Meet the couple Colque
In the small colony of Collasuyo in Caranavi region Maruja and Nicolas Colque are doing a careful job at their farm called “ La Florida”. It’s a total of 12 hectares where the couple produce and process their coffee, consistently planting more and more of the land with coffee. Maruja original family name is Mamani but they refer to themselves as "the Colque family".
19 years ago Nicolas started working in the coffee industry, starting off as a coffee picker earning 1.20 USD per week. This was at the age of 14 whilst his grandmother provided him with food and shelter. In 1999 Nicolas invested his savings from the picking work and bought the farm in the colony of Collasuyo, this farm was to be shared with his future partner Maruja.
Maruja and Nicolas were starting to plant and sell coffee already after a few years, but the prices they were receiving for their product were to low. Back then there was nearly no specialty coffee produced in the country and no infrastructure around it, yet they were focusing on building it after fully organic guidelines since they saw a higher market price for this, but not enough to cover the costs of production. In 2010 Nicolas and Maruja therefor sold the farm and moved to Brazil to improve their quality of life. However, they soon changed their mind; ”It was not what I expected, I worked over 8 hour in a sewing plant, we lived with 20 families locked in a room of poor conditions.”, says Nicolas. Six months later the couple returned home to the colony Collasuyo and bought back the farm and decided to name it La Florida. The last decade the specialty coffee has improved in Bolivia (reed more below) and Colques journey has motivated the couple to produce more and higher quality coffee they are getting better payed for. They are fully focusing on producing high coffee quality exported through the exporter Rodrigues (Agricafe) that we're buying this coffee through.
Maruja and Nicolas are a part of the Rodrigues sustainability program called Sol de Mañana where the farmers can attend classes in how to create a higher quality with less leaf rust. Colques was one of the first five farmers staring off in the project three years ago and they are a shiny example of the Sol de Mañana project of improving quality and quantity as preventing leaf rust with organic fertilizers.
Last year the couple Calque had planted two more hectare of the farm and when visiting in August they just planted another couple of hectares of coffee.
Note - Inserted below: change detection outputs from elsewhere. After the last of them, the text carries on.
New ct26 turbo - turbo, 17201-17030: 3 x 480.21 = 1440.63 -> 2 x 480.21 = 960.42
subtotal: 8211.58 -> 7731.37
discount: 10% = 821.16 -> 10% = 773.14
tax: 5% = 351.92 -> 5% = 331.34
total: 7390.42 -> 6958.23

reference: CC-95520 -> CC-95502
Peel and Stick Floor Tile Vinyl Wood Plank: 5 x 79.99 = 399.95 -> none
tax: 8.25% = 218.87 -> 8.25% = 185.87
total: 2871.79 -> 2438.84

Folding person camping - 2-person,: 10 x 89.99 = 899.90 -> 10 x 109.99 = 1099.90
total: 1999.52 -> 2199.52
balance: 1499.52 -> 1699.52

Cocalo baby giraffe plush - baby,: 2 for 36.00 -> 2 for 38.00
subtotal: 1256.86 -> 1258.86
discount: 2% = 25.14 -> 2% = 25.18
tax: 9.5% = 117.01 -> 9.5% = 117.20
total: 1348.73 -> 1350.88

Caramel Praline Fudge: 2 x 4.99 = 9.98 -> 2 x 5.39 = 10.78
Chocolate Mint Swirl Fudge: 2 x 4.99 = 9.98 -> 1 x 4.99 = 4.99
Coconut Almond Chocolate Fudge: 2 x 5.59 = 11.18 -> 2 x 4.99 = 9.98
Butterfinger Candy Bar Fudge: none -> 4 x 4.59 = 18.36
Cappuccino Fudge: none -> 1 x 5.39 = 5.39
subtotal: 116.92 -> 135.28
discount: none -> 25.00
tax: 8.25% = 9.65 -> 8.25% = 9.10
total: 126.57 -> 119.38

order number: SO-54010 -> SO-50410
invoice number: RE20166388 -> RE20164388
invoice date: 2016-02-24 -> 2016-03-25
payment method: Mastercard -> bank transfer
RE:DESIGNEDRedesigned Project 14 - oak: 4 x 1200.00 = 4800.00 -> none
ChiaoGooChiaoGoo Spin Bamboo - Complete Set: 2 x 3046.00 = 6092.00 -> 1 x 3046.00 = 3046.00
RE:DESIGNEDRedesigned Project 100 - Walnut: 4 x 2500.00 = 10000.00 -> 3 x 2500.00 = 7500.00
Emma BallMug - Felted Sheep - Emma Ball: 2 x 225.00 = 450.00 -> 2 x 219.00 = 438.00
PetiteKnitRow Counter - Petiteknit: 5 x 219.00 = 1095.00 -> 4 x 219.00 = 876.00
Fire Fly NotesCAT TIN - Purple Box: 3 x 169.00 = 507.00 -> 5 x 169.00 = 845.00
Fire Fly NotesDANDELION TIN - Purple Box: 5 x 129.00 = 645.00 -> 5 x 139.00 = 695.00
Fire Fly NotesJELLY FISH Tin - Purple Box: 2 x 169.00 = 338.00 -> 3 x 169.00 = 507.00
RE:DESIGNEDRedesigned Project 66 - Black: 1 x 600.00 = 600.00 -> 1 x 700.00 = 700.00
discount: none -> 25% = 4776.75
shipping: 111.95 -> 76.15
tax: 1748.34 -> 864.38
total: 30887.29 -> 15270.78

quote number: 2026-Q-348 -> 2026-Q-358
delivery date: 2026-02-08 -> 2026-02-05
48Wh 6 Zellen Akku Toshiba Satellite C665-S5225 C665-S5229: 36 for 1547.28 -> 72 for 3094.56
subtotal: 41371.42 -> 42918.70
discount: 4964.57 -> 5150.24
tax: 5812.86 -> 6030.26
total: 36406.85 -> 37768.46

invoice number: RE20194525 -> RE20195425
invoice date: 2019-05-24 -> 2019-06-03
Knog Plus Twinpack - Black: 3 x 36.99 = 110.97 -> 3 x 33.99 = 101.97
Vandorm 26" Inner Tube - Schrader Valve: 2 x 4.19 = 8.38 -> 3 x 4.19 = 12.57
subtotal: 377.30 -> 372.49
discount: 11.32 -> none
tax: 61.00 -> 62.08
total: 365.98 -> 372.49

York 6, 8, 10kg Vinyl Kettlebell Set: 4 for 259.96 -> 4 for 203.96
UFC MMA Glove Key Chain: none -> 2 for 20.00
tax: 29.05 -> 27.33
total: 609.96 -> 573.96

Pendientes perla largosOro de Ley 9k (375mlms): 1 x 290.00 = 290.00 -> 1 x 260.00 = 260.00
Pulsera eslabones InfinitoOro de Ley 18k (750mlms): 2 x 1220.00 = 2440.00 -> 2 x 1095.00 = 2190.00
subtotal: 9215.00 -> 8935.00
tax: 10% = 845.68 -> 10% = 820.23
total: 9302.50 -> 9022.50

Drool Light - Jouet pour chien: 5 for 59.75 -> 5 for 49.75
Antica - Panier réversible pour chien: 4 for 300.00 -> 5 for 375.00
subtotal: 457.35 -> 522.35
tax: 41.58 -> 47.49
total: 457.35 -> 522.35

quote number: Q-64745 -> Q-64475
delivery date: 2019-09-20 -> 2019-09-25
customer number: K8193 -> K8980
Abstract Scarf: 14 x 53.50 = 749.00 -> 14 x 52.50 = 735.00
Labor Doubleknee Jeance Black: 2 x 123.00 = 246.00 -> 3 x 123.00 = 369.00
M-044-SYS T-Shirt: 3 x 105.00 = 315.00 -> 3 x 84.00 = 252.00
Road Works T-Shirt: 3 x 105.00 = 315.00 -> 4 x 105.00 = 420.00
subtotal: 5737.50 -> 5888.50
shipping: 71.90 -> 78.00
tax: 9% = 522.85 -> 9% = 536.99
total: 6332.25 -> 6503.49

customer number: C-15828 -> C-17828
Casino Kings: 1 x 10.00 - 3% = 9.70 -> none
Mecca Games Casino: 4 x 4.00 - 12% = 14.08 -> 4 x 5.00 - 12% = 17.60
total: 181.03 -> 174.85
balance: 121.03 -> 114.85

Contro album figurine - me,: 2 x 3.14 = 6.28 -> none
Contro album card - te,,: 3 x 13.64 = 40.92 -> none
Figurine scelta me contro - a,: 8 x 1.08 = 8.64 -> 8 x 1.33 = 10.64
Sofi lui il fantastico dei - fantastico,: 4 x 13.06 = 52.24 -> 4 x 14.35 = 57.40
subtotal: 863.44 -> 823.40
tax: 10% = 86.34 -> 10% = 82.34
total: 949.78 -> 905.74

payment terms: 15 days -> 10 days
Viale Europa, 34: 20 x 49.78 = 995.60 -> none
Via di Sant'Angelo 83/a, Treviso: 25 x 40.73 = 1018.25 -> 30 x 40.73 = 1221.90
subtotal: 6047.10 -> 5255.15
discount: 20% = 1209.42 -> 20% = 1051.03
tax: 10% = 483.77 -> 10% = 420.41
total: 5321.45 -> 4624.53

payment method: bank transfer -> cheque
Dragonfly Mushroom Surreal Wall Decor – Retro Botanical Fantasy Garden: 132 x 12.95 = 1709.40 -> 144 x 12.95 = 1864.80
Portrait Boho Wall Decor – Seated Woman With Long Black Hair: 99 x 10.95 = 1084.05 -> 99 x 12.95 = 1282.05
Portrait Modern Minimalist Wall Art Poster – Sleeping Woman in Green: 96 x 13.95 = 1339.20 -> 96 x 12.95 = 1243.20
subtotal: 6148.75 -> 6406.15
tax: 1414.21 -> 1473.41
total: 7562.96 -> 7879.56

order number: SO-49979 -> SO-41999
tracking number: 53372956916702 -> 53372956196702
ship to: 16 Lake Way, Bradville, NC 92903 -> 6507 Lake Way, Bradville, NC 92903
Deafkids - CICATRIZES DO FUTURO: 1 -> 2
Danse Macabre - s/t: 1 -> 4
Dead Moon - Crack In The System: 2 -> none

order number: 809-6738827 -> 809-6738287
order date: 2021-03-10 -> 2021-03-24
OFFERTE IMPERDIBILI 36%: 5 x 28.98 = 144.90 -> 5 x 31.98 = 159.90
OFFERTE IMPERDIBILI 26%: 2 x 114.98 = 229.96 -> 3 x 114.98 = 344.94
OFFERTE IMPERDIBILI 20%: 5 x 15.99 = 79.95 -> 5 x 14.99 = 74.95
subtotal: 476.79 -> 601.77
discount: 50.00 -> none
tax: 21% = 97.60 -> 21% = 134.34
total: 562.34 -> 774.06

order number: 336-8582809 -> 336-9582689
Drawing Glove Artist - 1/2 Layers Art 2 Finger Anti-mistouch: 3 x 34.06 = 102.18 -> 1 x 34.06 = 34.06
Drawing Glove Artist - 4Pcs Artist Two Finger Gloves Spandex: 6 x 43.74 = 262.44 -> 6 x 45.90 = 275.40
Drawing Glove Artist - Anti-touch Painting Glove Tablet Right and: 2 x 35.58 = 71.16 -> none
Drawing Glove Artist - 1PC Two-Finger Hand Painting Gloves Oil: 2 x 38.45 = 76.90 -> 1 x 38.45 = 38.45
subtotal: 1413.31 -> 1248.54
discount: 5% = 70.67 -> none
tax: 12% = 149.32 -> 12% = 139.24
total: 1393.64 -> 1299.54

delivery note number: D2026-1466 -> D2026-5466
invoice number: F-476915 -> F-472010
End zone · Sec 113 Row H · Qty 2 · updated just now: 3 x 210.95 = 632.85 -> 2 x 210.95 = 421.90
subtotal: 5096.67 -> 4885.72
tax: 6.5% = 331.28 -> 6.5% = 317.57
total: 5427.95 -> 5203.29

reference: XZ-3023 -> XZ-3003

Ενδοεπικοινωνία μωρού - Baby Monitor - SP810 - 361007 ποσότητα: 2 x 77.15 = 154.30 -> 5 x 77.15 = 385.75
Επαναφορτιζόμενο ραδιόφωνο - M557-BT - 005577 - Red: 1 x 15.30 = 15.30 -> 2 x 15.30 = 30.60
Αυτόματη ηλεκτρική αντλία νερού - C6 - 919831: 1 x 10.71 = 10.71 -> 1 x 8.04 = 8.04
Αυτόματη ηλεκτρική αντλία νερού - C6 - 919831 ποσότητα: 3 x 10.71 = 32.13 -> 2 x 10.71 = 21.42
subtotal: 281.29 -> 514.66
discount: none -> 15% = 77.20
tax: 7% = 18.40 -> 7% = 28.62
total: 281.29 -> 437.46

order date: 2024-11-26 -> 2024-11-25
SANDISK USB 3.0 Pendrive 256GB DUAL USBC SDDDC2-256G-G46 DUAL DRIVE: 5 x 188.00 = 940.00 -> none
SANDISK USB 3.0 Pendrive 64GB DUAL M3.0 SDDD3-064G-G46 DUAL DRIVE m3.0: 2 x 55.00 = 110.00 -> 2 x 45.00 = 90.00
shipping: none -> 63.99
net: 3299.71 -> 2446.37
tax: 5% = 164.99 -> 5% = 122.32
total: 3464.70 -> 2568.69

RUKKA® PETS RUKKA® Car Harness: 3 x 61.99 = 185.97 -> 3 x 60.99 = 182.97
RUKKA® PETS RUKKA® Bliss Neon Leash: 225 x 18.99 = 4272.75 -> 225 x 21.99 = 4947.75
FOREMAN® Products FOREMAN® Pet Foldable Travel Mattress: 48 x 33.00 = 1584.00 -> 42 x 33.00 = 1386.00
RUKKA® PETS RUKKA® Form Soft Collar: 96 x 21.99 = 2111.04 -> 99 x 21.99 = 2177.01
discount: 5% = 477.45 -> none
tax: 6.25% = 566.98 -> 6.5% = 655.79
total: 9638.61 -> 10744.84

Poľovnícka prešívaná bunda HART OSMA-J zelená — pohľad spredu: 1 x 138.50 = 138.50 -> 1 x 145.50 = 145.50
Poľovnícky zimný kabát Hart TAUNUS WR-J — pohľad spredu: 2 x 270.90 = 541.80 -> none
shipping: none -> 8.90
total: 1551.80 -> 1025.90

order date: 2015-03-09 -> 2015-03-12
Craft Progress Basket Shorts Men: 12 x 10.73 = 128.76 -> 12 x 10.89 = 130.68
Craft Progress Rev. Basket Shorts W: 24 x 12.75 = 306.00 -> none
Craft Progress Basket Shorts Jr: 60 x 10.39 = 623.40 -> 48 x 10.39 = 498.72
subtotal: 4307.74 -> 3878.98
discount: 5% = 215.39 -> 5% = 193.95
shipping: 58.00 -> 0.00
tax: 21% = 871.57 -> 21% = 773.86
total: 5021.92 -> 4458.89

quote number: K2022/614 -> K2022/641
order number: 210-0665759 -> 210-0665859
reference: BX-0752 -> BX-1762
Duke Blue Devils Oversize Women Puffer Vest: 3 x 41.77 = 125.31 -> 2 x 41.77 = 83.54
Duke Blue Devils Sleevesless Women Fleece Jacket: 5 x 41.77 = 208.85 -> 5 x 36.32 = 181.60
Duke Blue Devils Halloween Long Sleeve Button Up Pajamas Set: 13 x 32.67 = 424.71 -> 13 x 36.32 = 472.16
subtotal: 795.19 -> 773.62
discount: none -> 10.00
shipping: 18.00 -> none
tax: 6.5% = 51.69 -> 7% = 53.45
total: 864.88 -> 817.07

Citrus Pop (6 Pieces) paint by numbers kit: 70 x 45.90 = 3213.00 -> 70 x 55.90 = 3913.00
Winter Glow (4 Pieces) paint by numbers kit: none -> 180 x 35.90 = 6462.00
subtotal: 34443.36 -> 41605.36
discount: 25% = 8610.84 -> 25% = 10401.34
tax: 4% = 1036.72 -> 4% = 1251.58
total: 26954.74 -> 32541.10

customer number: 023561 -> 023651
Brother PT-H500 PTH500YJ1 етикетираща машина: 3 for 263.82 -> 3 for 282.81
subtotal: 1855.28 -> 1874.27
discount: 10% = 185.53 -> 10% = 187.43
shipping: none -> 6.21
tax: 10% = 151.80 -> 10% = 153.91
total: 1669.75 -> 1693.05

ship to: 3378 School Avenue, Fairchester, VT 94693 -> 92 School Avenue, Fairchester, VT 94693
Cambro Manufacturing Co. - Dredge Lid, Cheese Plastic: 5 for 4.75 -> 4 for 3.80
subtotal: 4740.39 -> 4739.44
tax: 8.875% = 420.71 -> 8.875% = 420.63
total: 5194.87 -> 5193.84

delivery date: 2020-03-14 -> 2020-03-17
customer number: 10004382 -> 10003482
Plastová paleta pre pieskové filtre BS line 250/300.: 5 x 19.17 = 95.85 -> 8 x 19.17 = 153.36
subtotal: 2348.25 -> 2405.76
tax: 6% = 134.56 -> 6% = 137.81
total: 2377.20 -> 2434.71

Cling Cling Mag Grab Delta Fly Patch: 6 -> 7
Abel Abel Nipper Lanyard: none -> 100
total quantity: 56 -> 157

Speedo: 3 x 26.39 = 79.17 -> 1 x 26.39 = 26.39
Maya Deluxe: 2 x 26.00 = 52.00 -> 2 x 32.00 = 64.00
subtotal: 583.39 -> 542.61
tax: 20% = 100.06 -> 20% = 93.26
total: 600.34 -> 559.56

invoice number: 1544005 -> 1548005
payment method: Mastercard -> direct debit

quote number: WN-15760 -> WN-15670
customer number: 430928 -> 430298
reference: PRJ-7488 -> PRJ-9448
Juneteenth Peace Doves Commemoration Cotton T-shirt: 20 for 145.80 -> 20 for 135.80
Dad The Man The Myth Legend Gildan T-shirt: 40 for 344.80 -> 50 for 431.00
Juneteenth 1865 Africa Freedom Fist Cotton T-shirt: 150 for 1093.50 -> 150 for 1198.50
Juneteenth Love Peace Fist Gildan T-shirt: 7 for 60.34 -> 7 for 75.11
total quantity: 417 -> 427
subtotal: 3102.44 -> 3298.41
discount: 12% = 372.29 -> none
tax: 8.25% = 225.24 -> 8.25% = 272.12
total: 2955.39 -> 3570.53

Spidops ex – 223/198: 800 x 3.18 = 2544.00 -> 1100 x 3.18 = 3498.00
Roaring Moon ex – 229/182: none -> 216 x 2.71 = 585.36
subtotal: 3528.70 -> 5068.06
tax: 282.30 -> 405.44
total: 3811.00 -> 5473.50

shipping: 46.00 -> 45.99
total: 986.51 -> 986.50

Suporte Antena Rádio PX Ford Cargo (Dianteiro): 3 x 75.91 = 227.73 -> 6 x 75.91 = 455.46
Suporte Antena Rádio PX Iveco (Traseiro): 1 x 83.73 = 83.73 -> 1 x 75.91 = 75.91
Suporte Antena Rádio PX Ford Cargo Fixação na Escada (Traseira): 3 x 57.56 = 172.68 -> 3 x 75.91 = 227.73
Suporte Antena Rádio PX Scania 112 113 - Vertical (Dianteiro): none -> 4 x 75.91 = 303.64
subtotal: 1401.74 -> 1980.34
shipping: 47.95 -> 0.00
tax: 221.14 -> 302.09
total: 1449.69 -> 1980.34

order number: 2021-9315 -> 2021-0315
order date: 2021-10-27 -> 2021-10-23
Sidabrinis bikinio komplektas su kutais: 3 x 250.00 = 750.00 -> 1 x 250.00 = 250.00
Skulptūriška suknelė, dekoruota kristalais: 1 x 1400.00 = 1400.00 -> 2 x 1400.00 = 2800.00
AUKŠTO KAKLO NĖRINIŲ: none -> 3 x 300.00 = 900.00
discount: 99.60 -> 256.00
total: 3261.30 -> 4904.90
Their farm looks like a perfect pattern and is extraordinary well-organized.
Muraja moving the beans on the raised beds. During the warmest hours the coffee is covered in plastic.
Drop Coffee and Colque
Through our exporter called Daniela and Pedro Rodrigues (and also producers of coffees we’re buying as La Linda and Alasitas) I've met and been given the opportunity to work with Niclolas and Maruja. Visiting them last year we had of course brought their coffee roasted by us in Sweden and we brewed it together at the farm. However, they were very used to drinking their coffee themself, roasting and brewing it at themself, without any electricity. Tasting the coffee they had a clear idea of their product and how they want it to taste - sweet and silky with notes of tropical fruits. Just that consistent strive and knowledge about their very own product amazes me about Maruja and Niclolas. They are picking the cherries a little extra mature since it improves the sweetness, planting more Caturra since they find it tasting more tropical... their is not a decision made on this farm that doesn't correlate with consistently improving cup quality. So, did they think our roast was better? No, not necessarily. ;)
We’re all about the same age, me and Maruja and Nicolas. Yet their life experiance and knowledge in their profession amazes me. I couldn't be more greatful for Drop Coffee to work with this skilled and genuinely kind people as the couple Colque. In a few months I’m back and I’ve promised to take a lot of picture from their coffee being drank around Sweden, Europe and the world.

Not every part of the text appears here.